» **Prompt**: Where the word "text" shows up in the entries below, please copy the whole line.

*** Data records Section Begins ***

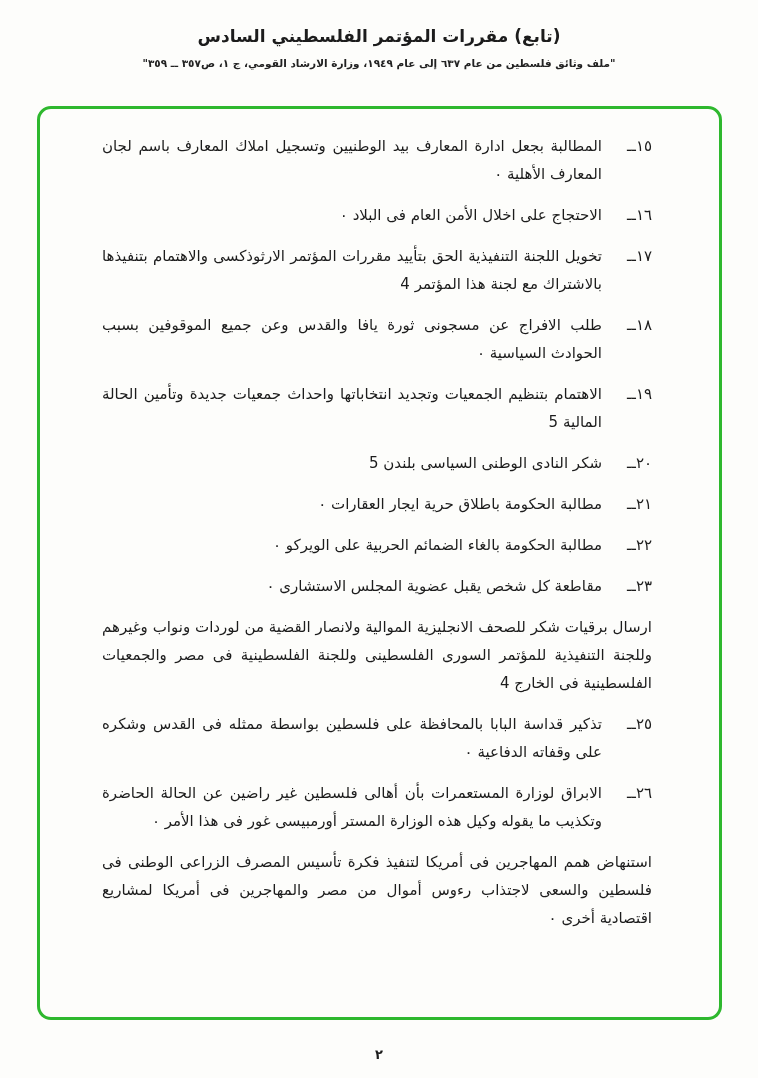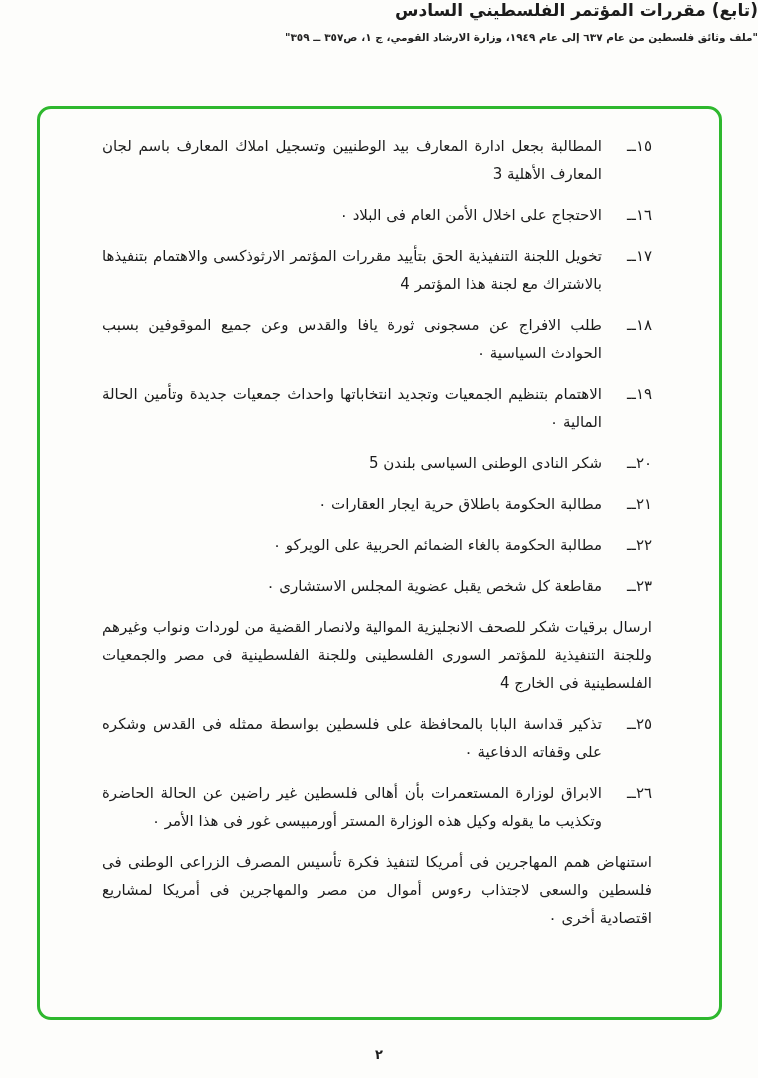--- a/index.html
+++ b/index.html
@@ -20,6 +20,8 @@
   }
   .header {
     direction: rtl;
+    text-align: center;
+    padding-top: 26px;
   }
   .title {
     font-size: 17px;

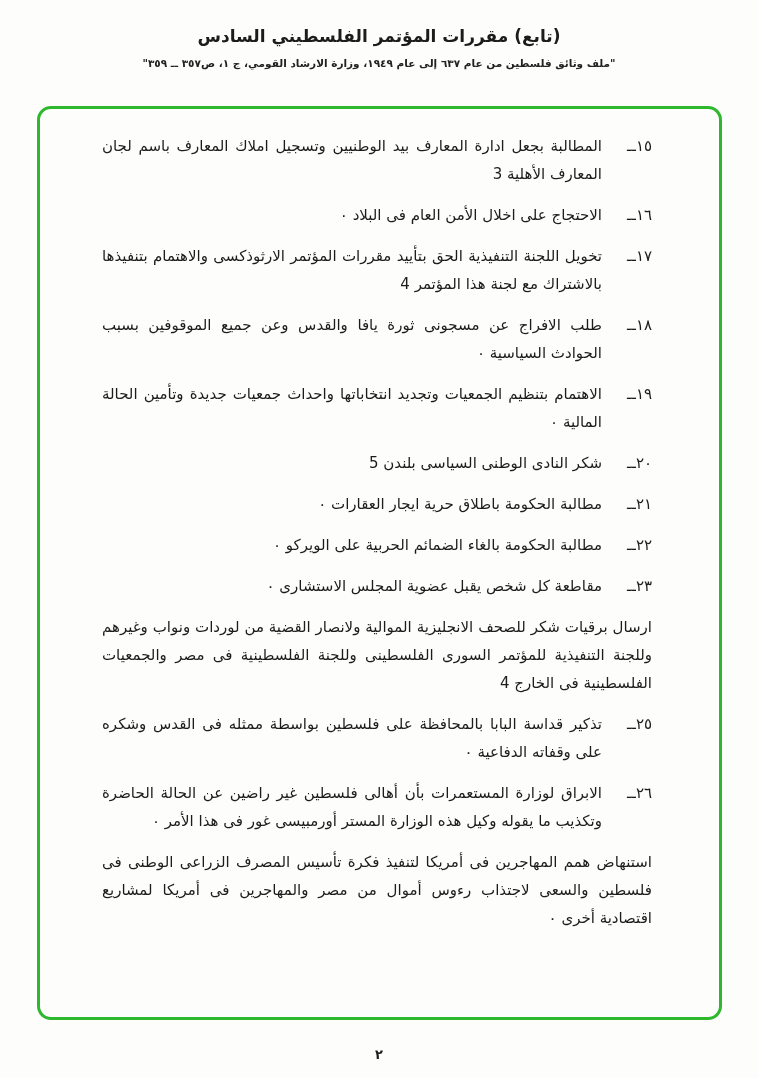--- a/index.html
+++ b/index.html
@@ -92,7 +92,7 @@
   <div class="content">
   <div class="item">
     <span class="num">١٥ــ</span>
-    <span class="text">المطالبة بجعل ادارة المعارف بيد الوطنيين وتسجيل املاك المعارف باسم لجان المعارف الأهلية 3</span>
+    <span class="text">المطالبة بجعل ادارة المعارف بيد الوطنيين وتسجيل املاك المعارف باسم لجان المعارف الأهلية ٠</span>
   </div>
 
   <div class="item">

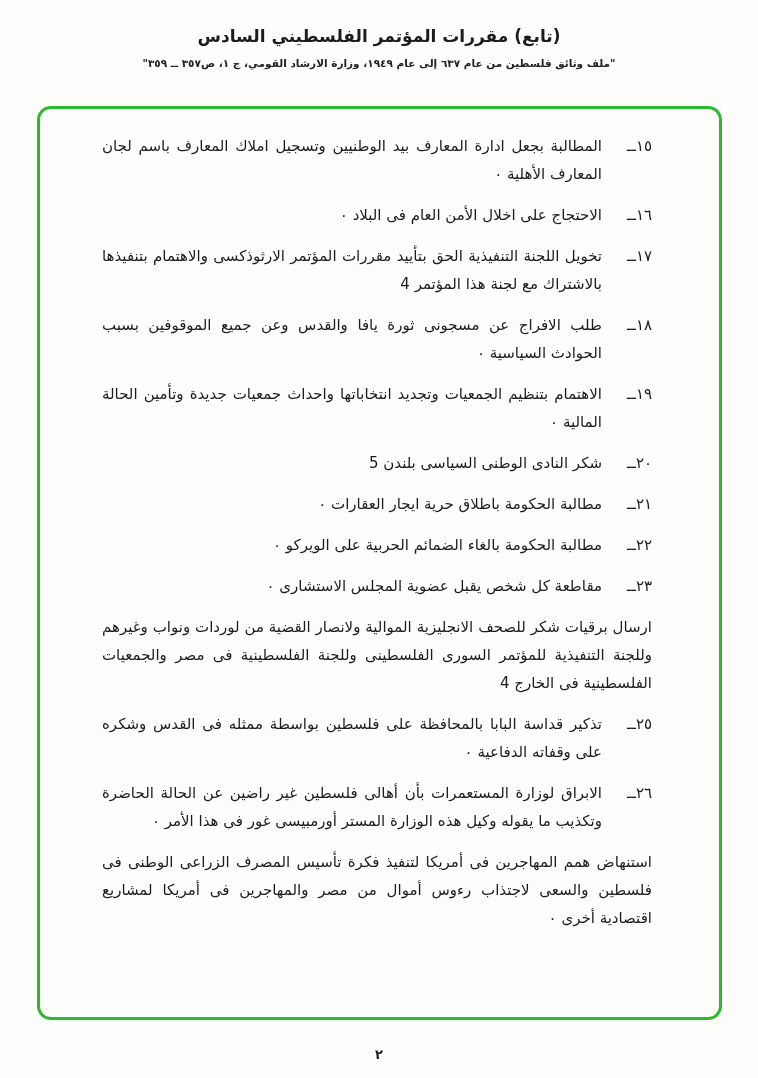--- a/index.html
+++ b/index.html
@@ -112,7 +112,7 @@
 
   <div class="item">
     <span class="num">١٩ــ</span>
-    <span class="text">الاهتمام بتنظيم الجمعيات وتجديد انتخاباتها واحداث جمعيات جديدة وتأمين الحالة المالية ٠</span>
+    <span class="text">الاهتمام بتنظيم الجمعيات وتجديد انتخاباتها واحداث جمعيات جديدة وتأمين الحالة المالية 5</span>
   </div>
 
   <div class="item">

*** Data records Section Ends ***

» **Exercise answer**:
+    text-align: center;
-    <span class="text">المطالبة بجعل ادارة المعارف بيد الوطنيين وتسجيل املاك المعارف باسم لجان المعارف الأهلية 3</span>
+    <span class="text">المطالبة بجعل ادارة المعارف بيد الوطنيين وتسجيل املاك المعارف باسم لجان المعارف الأهلية ٠</span>
-    <span class="text">الاهتمام بتنظيم الجمعيات وتجديد انتخاباتها واحداث جمعيات جديدة وتأمين الحالة المالية ٠</span>
+    <span class="text">الاهتمام بتنظيم الجمعيات وتجديد انتخاباتها واحداث جمعيات جديدة وتأمين الحالة المالية 5</span>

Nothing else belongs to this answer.